> **Records to process**:
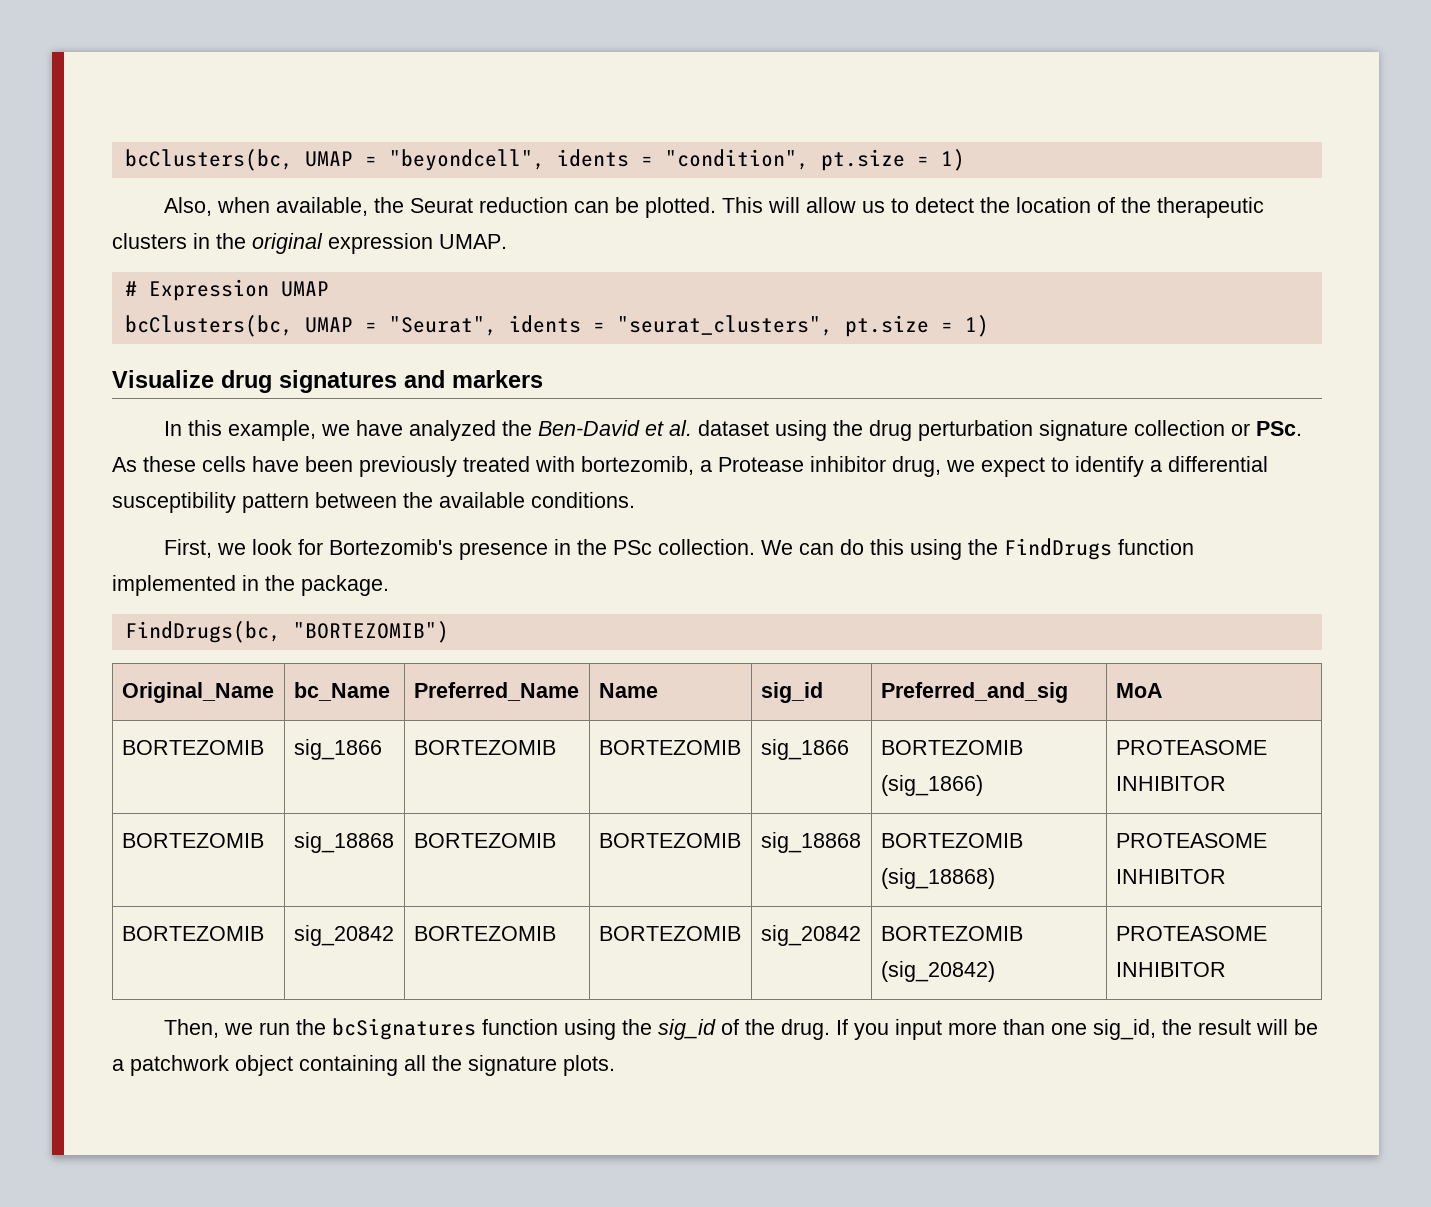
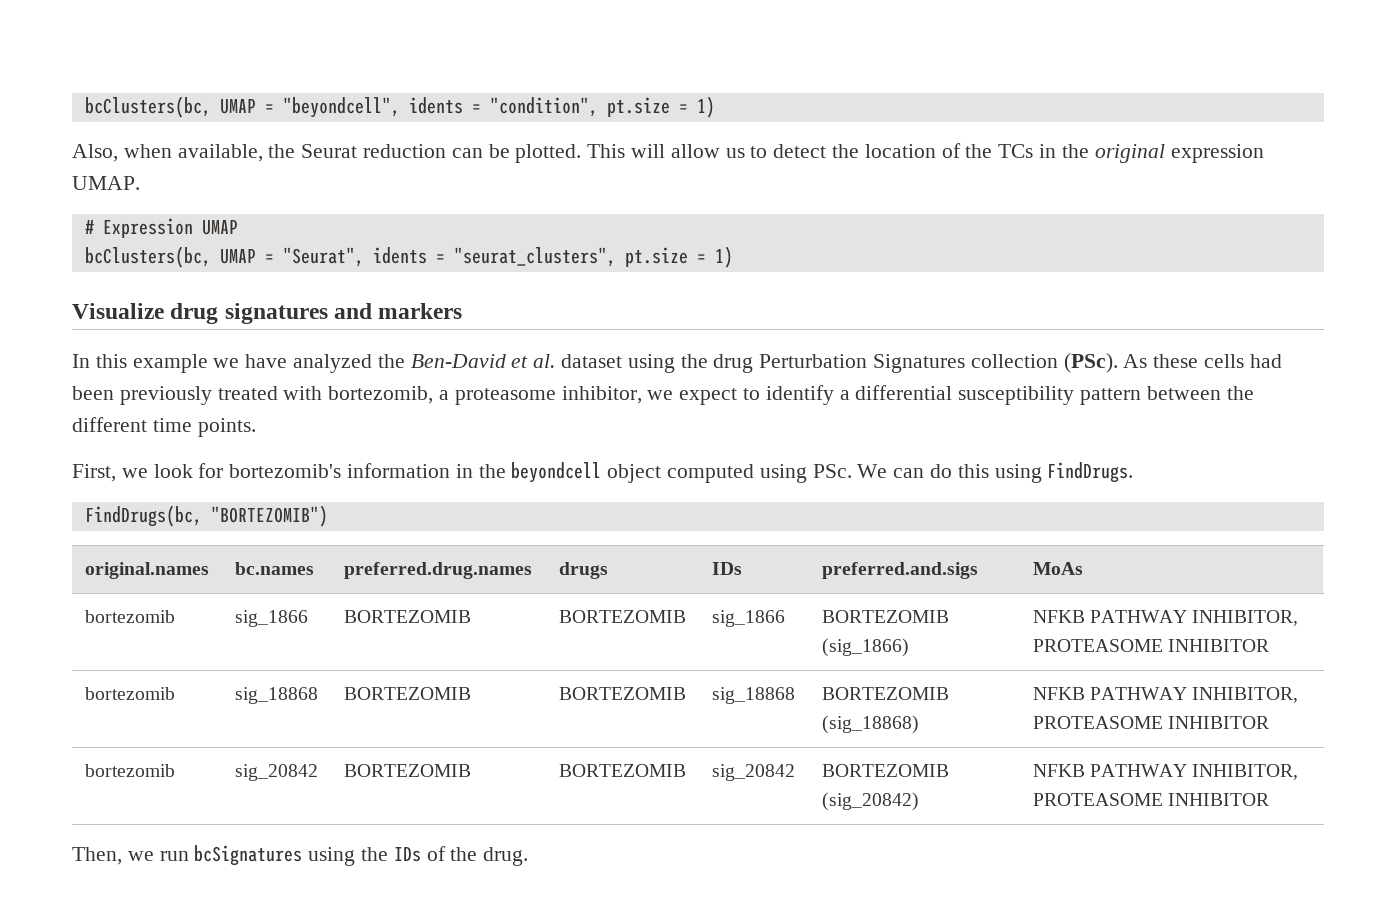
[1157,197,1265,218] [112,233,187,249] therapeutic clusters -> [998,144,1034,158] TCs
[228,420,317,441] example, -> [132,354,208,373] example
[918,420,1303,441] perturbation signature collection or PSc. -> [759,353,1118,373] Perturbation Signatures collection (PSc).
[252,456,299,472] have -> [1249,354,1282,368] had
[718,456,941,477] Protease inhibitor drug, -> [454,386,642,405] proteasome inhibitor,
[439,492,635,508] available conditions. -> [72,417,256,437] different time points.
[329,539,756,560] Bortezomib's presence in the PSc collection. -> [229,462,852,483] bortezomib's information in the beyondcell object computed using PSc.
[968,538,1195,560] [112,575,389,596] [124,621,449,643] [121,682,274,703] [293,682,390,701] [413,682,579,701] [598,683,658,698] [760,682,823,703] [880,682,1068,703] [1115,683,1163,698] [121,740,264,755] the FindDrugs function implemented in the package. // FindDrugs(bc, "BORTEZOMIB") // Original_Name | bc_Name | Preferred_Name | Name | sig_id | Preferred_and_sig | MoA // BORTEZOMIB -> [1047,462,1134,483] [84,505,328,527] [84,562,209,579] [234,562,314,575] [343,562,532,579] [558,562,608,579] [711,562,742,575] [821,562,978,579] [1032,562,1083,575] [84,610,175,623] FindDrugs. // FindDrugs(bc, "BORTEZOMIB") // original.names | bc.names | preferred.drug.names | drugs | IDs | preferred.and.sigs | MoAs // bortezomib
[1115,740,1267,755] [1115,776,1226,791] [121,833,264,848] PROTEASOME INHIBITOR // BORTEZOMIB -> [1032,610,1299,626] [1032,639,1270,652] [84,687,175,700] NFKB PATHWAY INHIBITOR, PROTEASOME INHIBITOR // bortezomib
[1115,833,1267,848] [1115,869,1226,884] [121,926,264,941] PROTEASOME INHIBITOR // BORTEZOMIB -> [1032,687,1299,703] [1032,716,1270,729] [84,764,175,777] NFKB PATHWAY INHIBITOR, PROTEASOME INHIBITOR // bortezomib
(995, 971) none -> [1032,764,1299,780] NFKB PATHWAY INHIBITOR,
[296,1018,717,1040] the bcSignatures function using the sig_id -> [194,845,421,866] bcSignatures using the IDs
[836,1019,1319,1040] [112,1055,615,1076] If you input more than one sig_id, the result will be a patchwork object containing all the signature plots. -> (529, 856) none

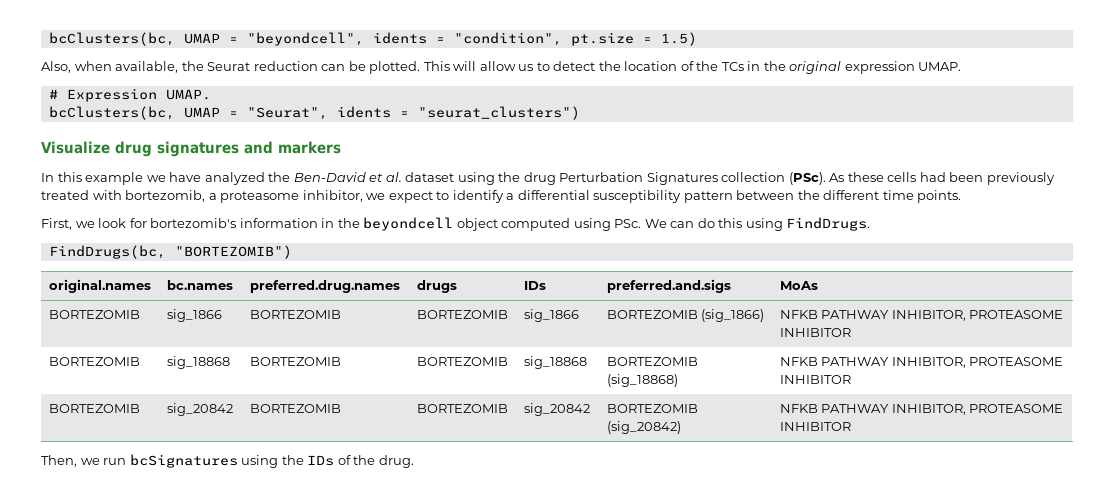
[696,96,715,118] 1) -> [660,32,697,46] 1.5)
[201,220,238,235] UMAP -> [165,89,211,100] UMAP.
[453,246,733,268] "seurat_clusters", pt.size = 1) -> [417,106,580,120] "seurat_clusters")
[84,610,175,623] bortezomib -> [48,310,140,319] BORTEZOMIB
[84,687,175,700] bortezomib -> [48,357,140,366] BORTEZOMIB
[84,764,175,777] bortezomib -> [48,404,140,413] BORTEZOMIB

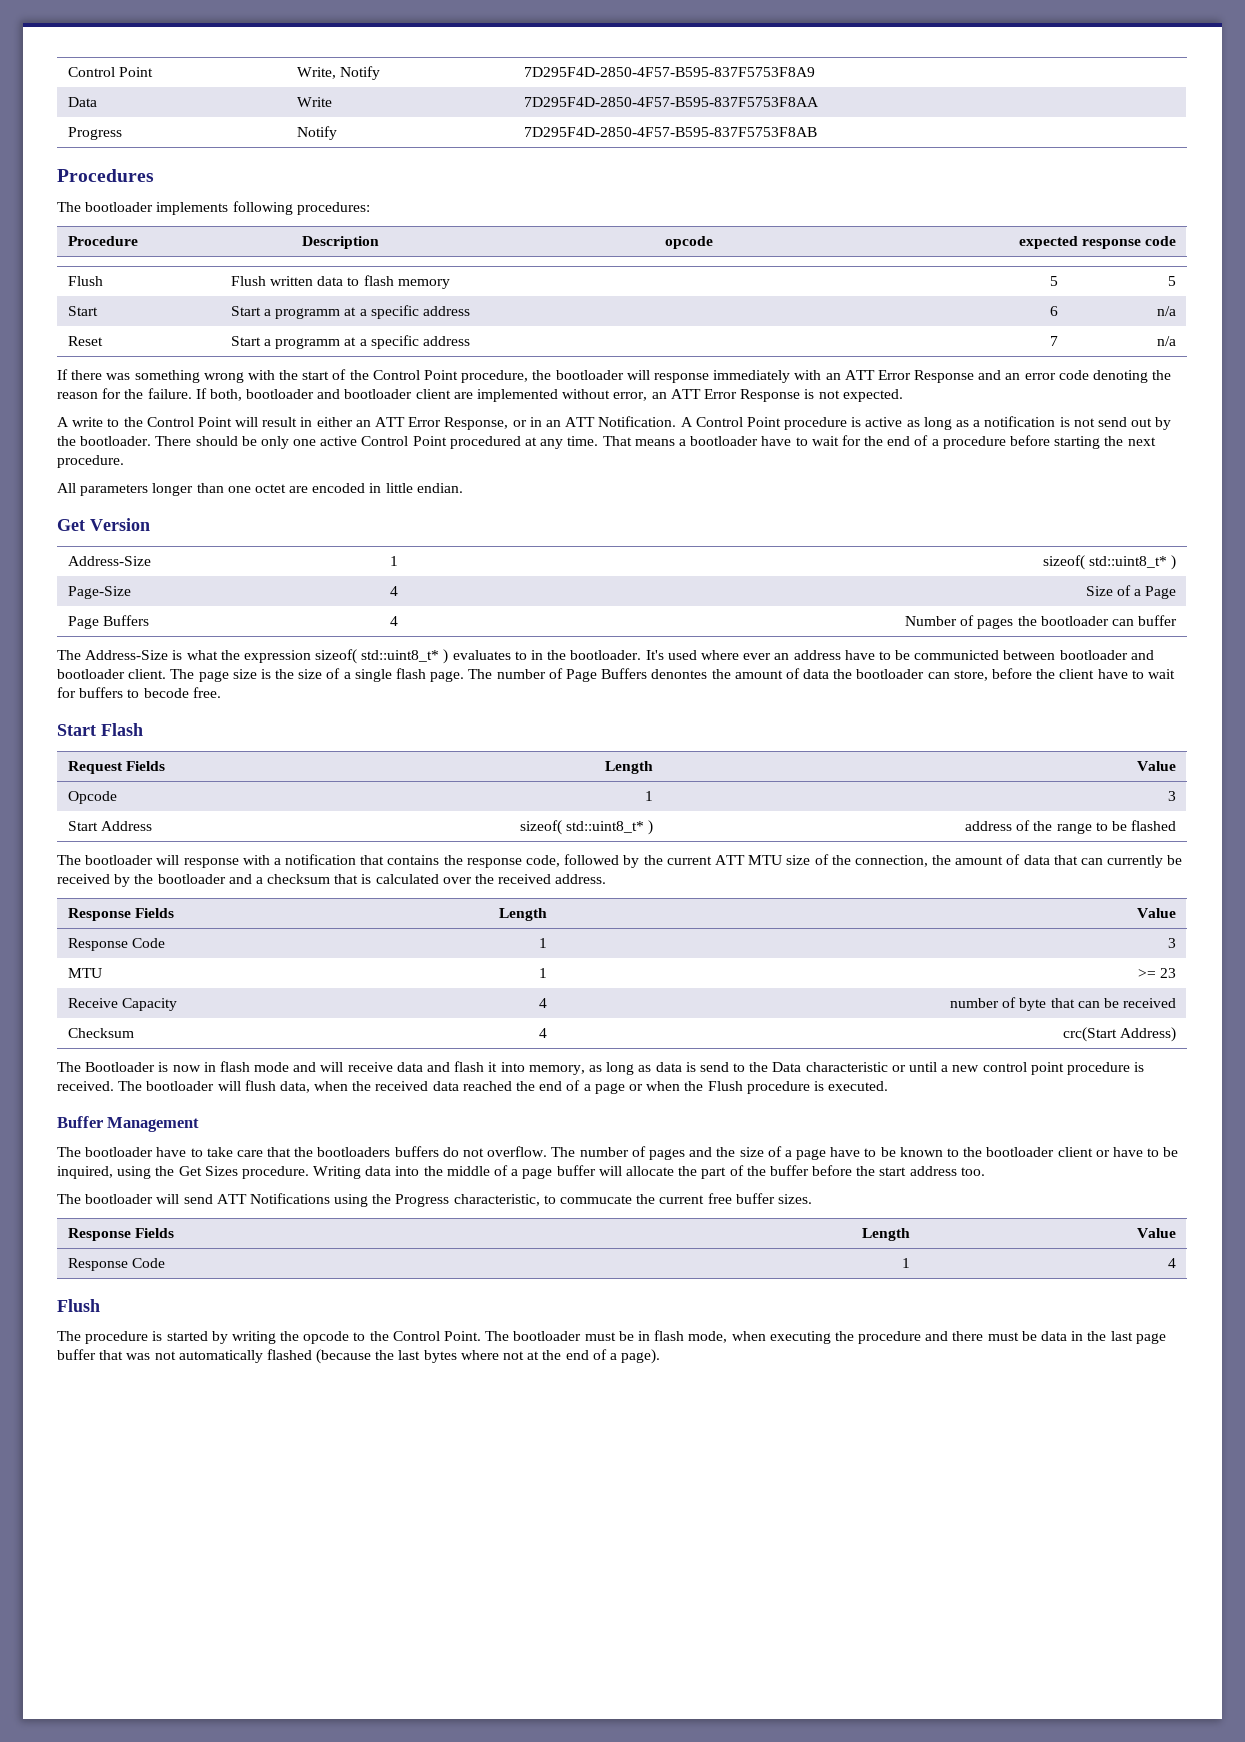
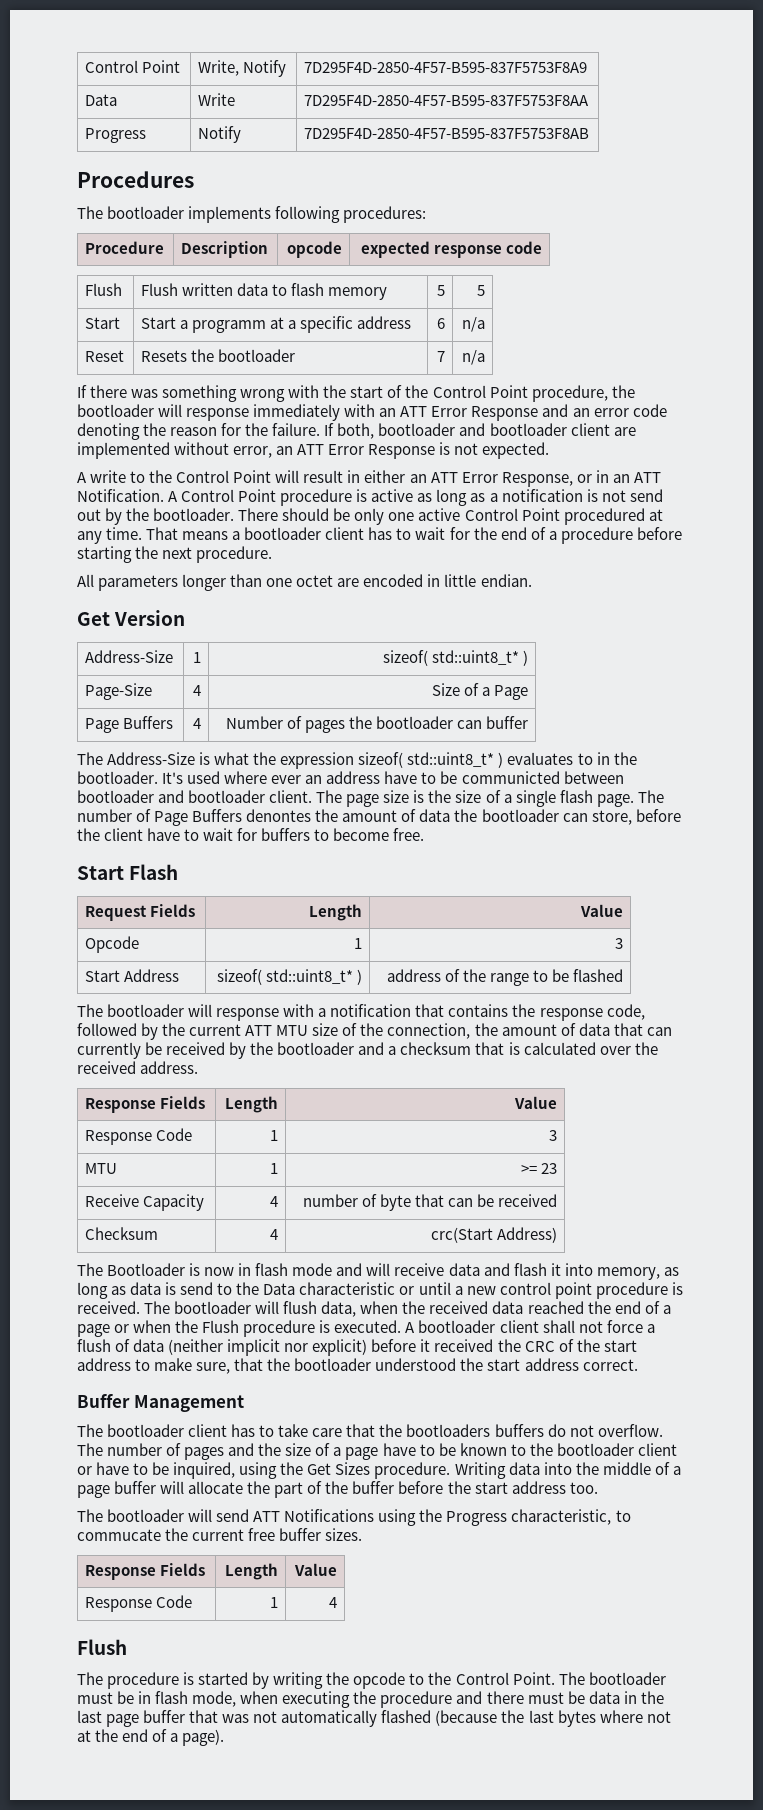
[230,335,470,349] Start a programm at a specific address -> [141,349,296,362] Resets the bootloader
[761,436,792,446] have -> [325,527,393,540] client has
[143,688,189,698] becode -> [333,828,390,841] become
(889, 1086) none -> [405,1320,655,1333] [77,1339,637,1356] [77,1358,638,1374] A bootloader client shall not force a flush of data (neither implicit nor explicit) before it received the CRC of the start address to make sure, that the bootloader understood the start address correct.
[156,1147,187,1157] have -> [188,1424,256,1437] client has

> **Assignment**:
The lines to show are those in the data above that include "collection".

> **Output for this exercise**:
[918,420,1303,441] perturbation signature collection or PSc. -> [759,353,1118,373] Perturbation Signatures collection (PSc).
[329,539,756,560] Bortezomib's presence in the PSc collection. -> [229,462,852,483] bortezomib's information in the beyondcell object computed using PSc.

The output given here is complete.